→ **WHAT TO DO**:
Only the lines that include "Ribero" should be copied from the data below.

→ **GIVEN RECORDS**:
____

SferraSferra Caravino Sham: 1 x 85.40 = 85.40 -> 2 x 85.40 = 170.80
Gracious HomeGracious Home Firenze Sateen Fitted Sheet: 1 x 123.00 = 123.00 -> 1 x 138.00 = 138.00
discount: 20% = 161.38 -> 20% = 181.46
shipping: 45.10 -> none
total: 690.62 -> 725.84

____

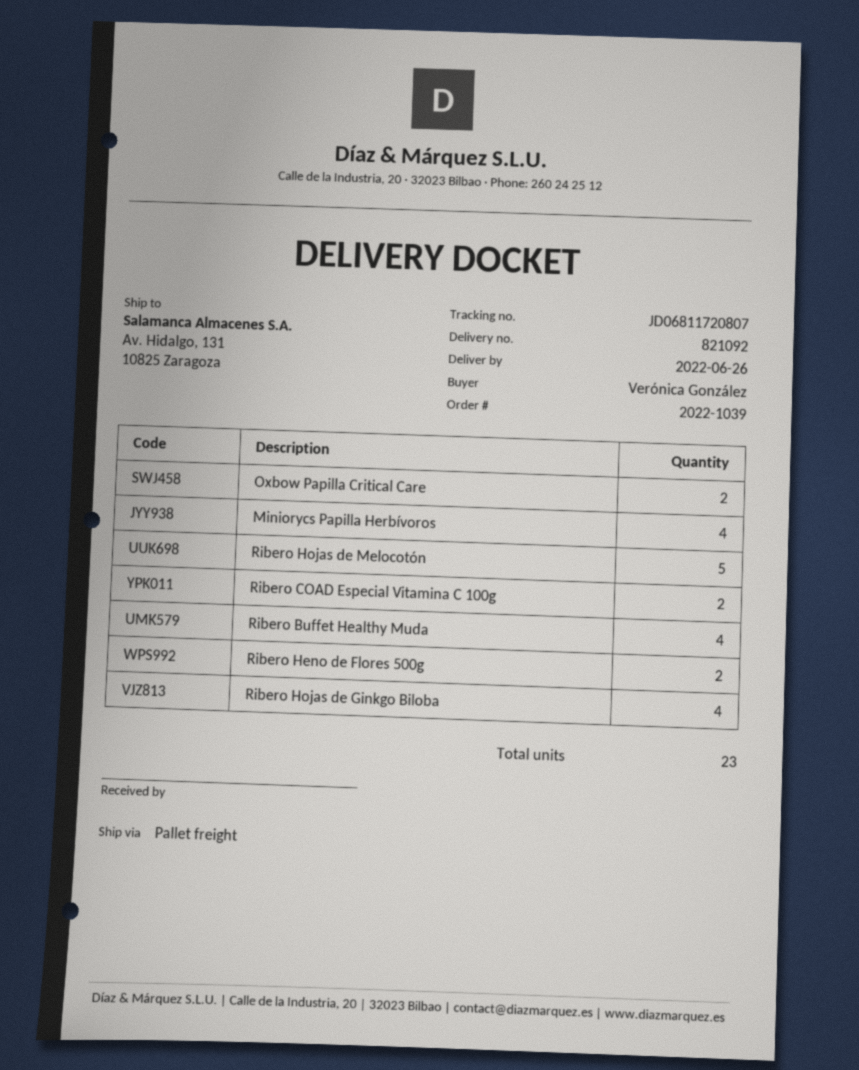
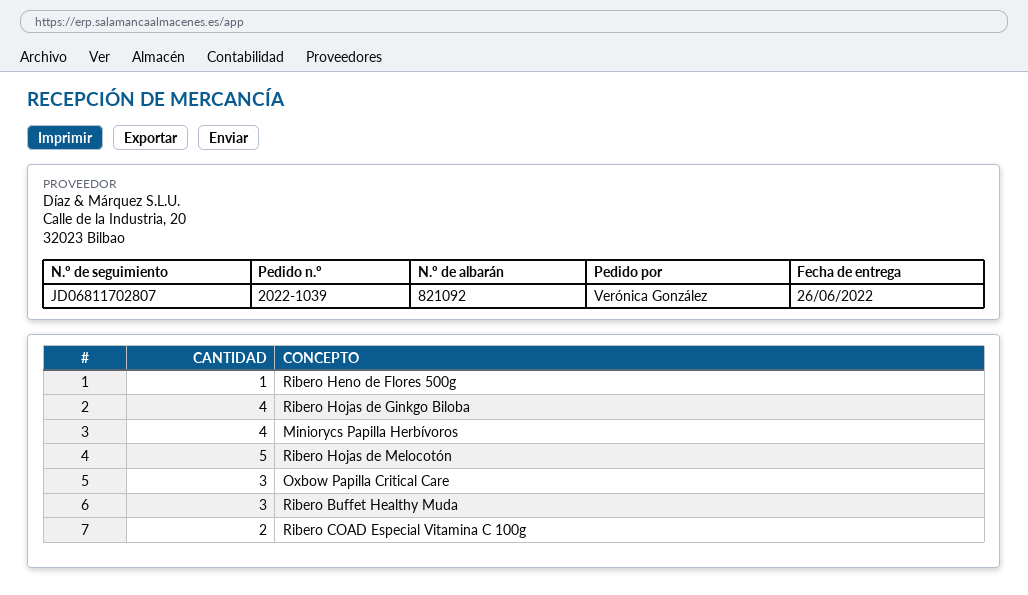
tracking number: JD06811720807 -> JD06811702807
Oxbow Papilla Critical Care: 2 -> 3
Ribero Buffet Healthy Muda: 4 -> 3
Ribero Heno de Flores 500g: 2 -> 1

____

→ **ANSWER**:
Ribero Buffet Healthy Muda: 4 -> 3
Ribero Heno de Flores 500g: 2 -> 1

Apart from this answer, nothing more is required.